Problem details.
Go through the records below and copy out every line that contains the word "そのページへのリンクをトップページに設置".

Data section.
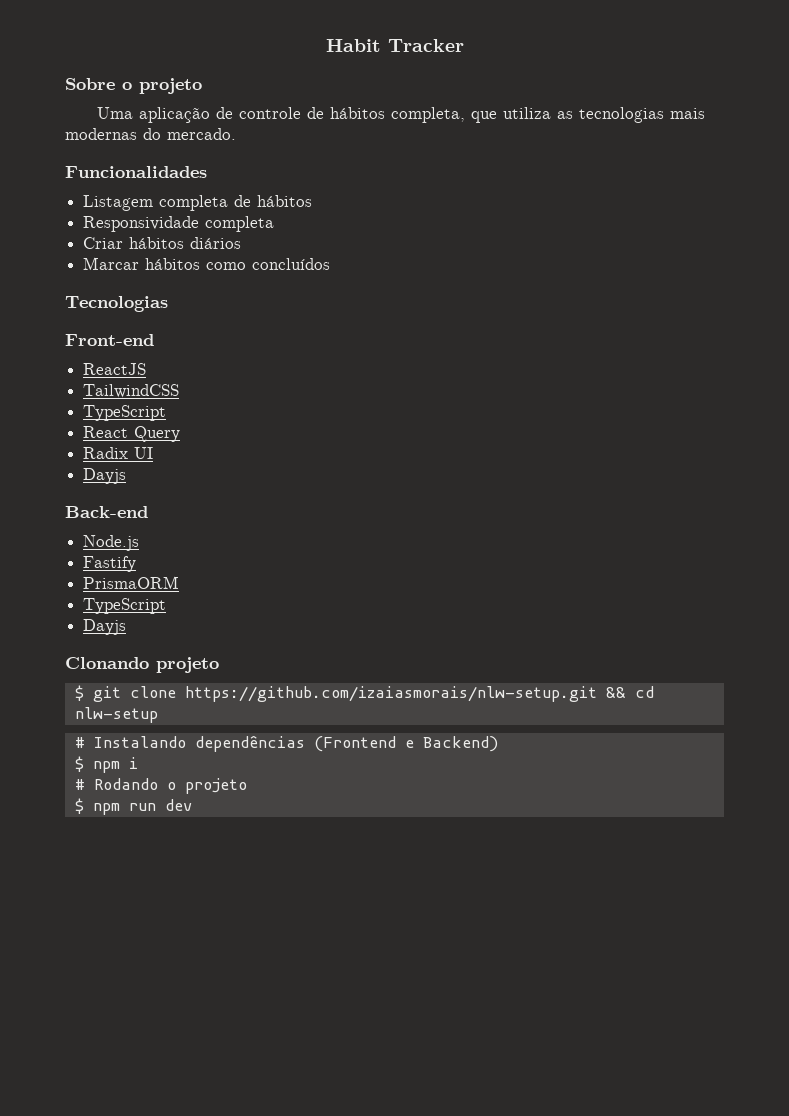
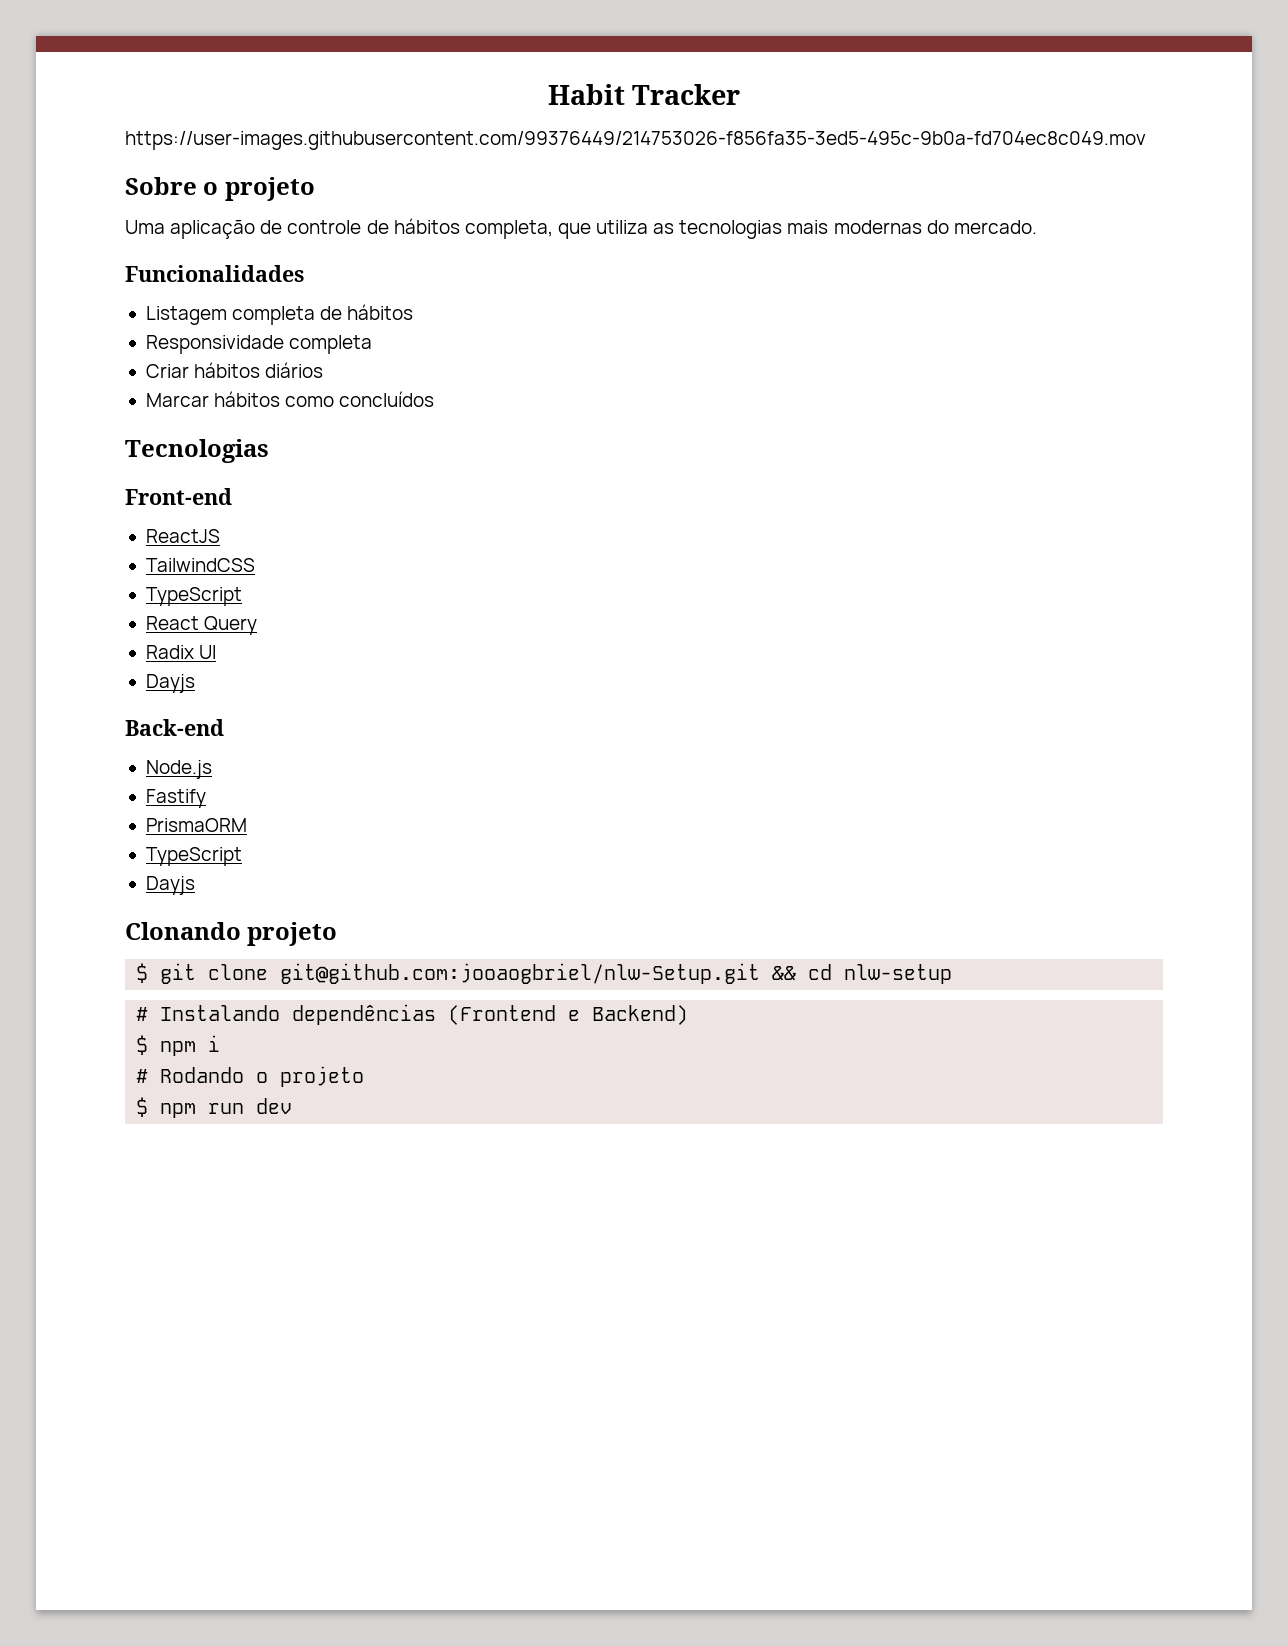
+ https://user-images.githubusercontent.com/99376449/214753026-f856fa35-3ed5-495c-9b0a-fd704ec8c049.mov
- $ git clone https://github.com/izaiasmorais/nlw-setup.git && cd nlw-setup
+ $ git clone git@github.com:jooaogbriel/nlw-Setup.git && cd nlw-setup

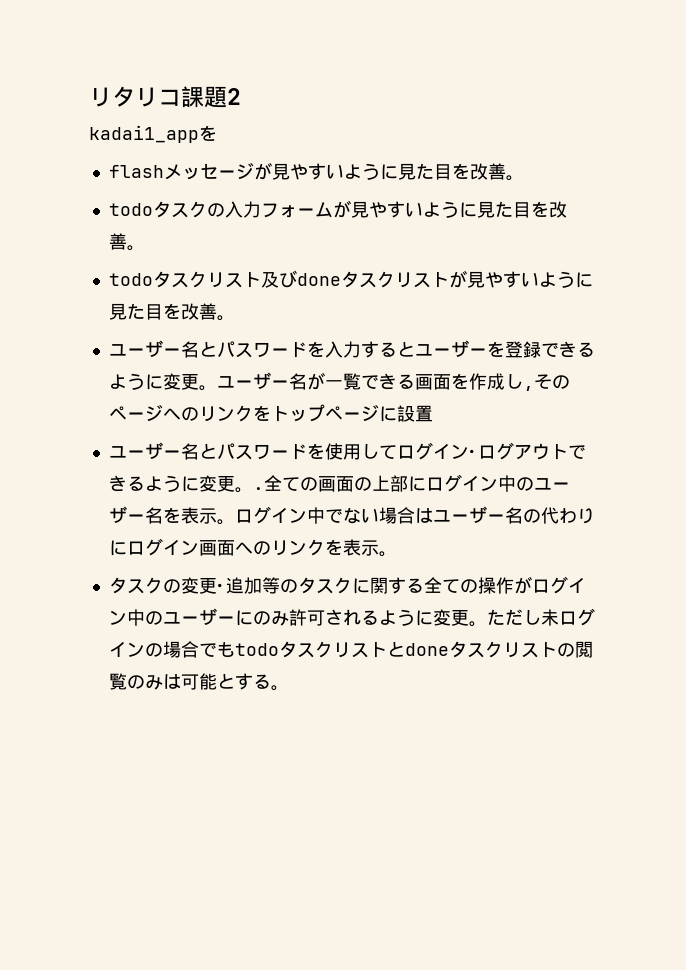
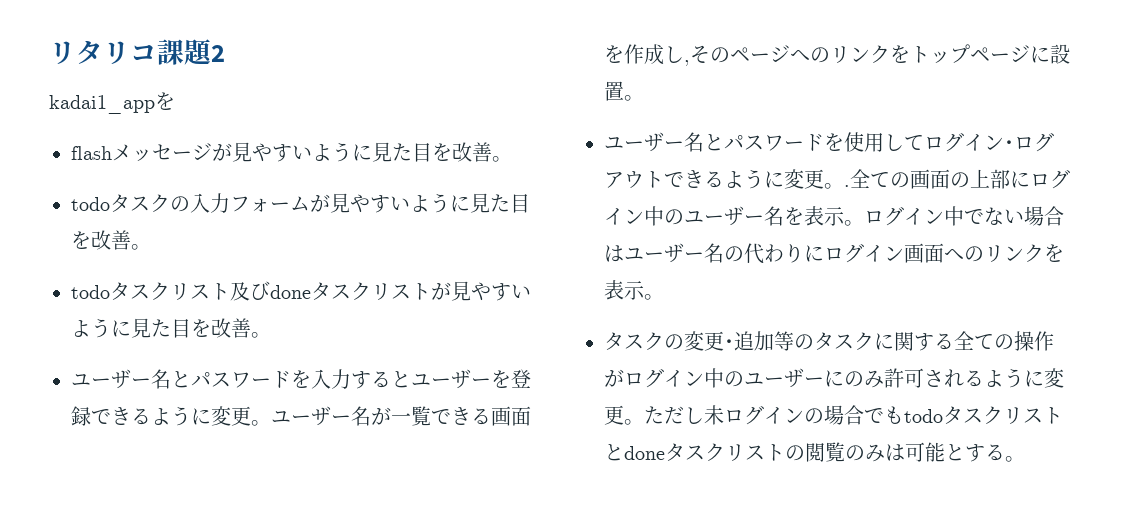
- ユーザー名が一覧できる画面を作成し,そのページへのリンクをトップページに設置
+ ユーザー名が一覧できる画面を作成し,そのページへのリンクをトップページに設置。

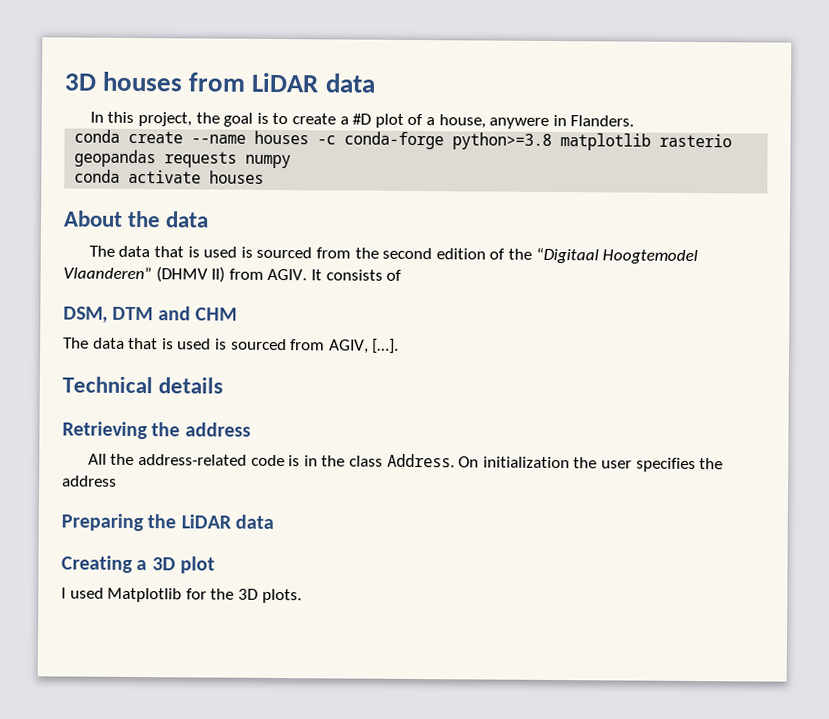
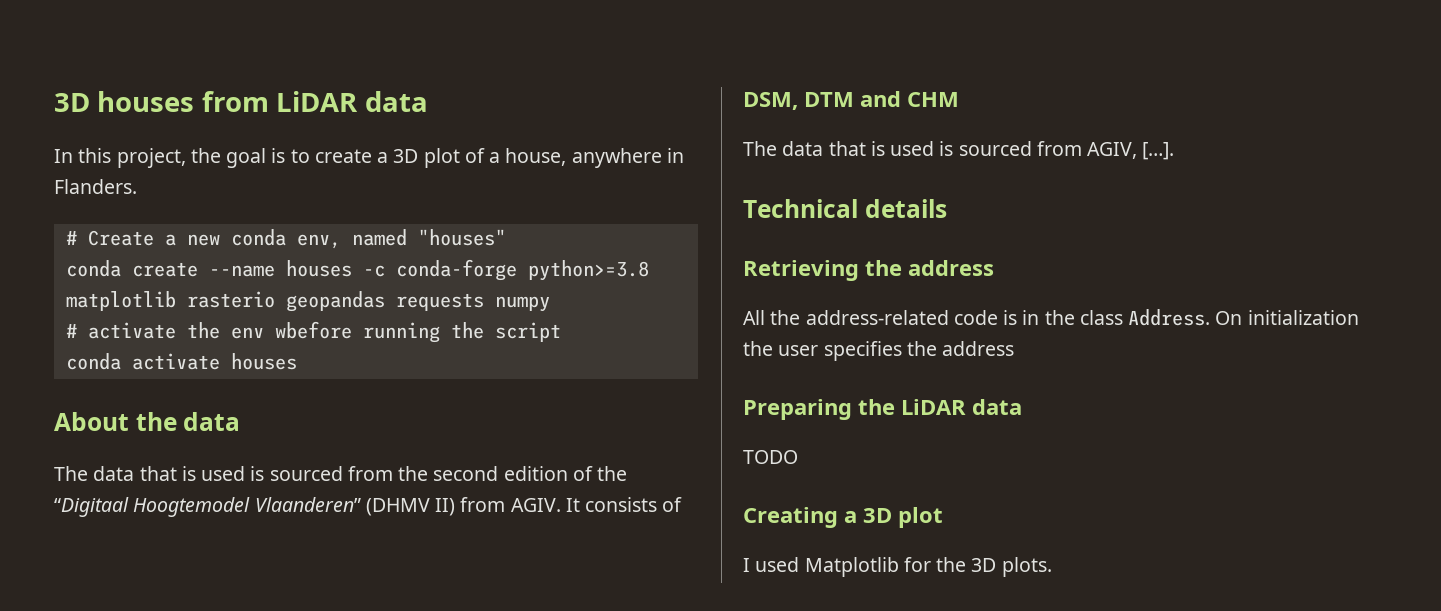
- In this project, the goal is to create a #D plot of a house, anywere in Flanders.
+ In this project, the goal is to create a 3D plot of a house, anywhere in Flanders.
+ # Create a new conda env, named "houses"
+ # activate the env wbefore running the script
+ TODO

Response.
- ユーザー名が一覧できる画面を作成し,そのページへのリンクをトップページに設置
+ ユーザー名が一覧できる画面を作成し,そのページへのリンクをトップページに設置。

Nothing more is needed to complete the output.